*** Opening of DATA EXTRACT ***

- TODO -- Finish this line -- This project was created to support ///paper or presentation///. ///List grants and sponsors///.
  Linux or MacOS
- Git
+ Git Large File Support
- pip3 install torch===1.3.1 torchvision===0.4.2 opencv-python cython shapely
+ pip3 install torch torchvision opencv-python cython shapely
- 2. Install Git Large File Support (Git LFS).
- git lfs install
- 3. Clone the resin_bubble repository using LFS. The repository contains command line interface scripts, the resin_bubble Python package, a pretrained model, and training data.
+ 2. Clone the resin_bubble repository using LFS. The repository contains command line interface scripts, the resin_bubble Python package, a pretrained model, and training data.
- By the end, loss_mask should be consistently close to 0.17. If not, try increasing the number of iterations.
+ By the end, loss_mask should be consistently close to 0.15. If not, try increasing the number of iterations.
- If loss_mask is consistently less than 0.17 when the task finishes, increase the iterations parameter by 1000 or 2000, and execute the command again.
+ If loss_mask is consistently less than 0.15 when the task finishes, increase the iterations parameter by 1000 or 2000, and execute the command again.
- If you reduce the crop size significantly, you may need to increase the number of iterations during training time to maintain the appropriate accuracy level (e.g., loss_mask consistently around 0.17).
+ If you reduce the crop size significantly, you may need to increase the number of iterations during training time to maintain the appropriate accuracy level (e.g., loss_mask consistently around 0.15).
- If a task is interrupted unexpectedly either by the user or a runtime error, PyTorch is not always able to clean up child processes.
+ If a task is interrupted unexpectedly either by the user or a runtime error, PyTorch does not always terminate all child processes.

*** Close of DATA EXTRACT ***

:: PROBLEM STATEMENT ::
Wherever the word "number" occurs in the data, copy that whole line.

:: YOUR SOLUTION ::
- By the end, loss_mask should be consistently close to 0.17. If not, try increasing the number of iterations.
+ By the end, loss_mask should be consistently close to 0.15. If not, try increasing the number of iterations.
- If you reduce the crop size significantly, you may need to increase the number of iterations during training time to maintain the appropriate accuracy level (e.g., loss_mask consistently around 0.17).
+ If you reduce the crop size significantly, you may need to increase the number of iterations during training time to maintain the appropriate accuracy level (e.g., loss_mask consistently around 0.15).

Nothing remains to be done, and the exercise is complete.